Another song: I am out with my two of my friends, one of which I don’t know anymore – the other one I suspect will be my friend ‘til our death(s) – whichever comes first (his, since I still only look 23; check our www.sellyoursoultosatan.com for great deals, act fast!). We are always the first ones on the dance floor, and we are surrounded by people we know who flock to us. This song is playing, and it’s flippant, carefree pop. It captures the isolated joy of the moment – nothing else matters. Our improvised quasi-jokish dance routine catches on with the rest of the dance floor in no time!

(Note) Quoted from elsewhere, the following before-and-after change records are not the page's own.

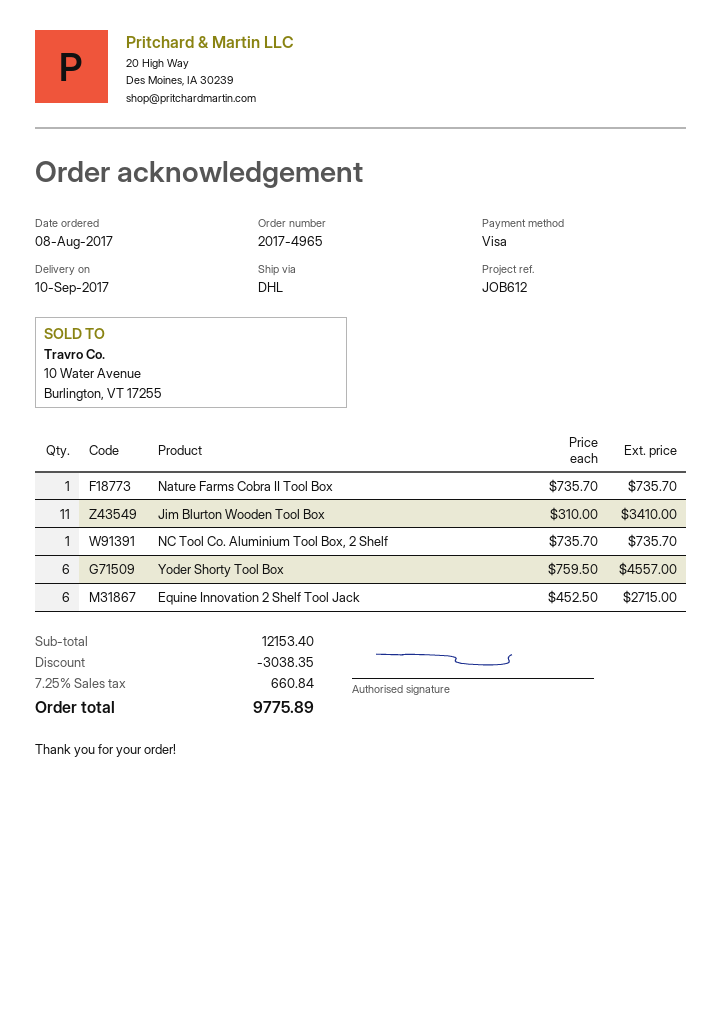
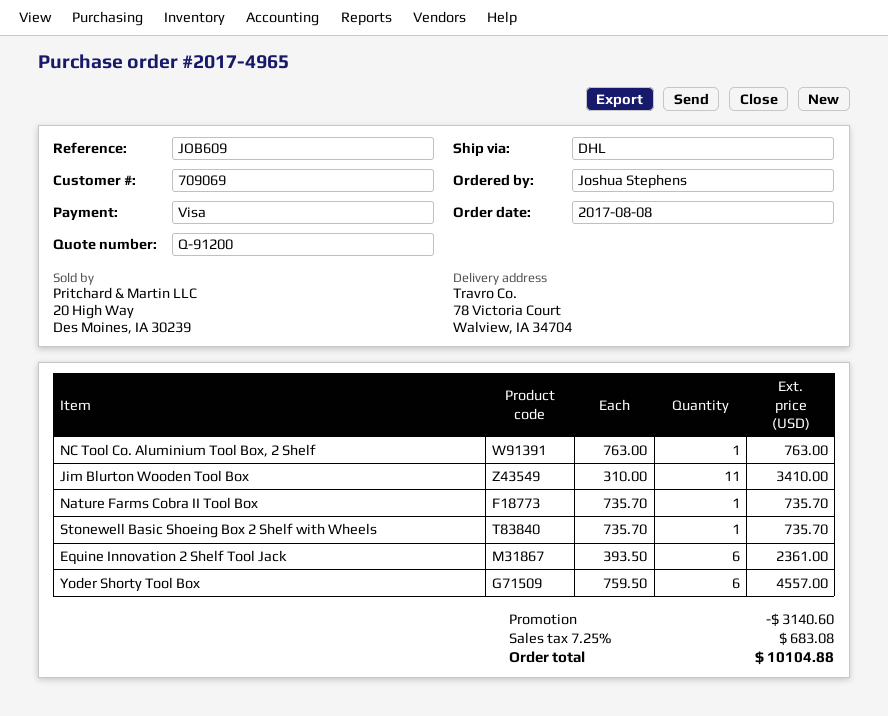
reference: JOB612 -> JOB609
NC Tool Co. Aluminium Tool Box, 2 Shelf: 1 x 735.70 = 735.70 -> 1 x 763.00 = 763.00
Equine Innovation 2 Shelf Tool Jack: 6 x 452.50 = 2715.00 -> 6 x 393.50 = 2361.00
Stonewell Basic Shoeing Box 2 Shelf with Wheels: none -> 1 x 735.70 = 735.70
discount: 3038.35 -> 3140.60
tax: 7.25% = 660.84 -> 7.25% = 683.08
total: 9775.89 -> 10104.88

I change to another song. I am walking to the Castle. It’s summer – I am with my friends. We are sat in the pub (don’t worry, not all my music memories are alcohol-related). It’s a weeknight, but that doesn’t stop us having too many pints of Stella (no, seriously!) and listening to this song and its album on the jukebox. We’re all wearing our England football shirts; it isn’t long since the 5-1 thrashing of Germany.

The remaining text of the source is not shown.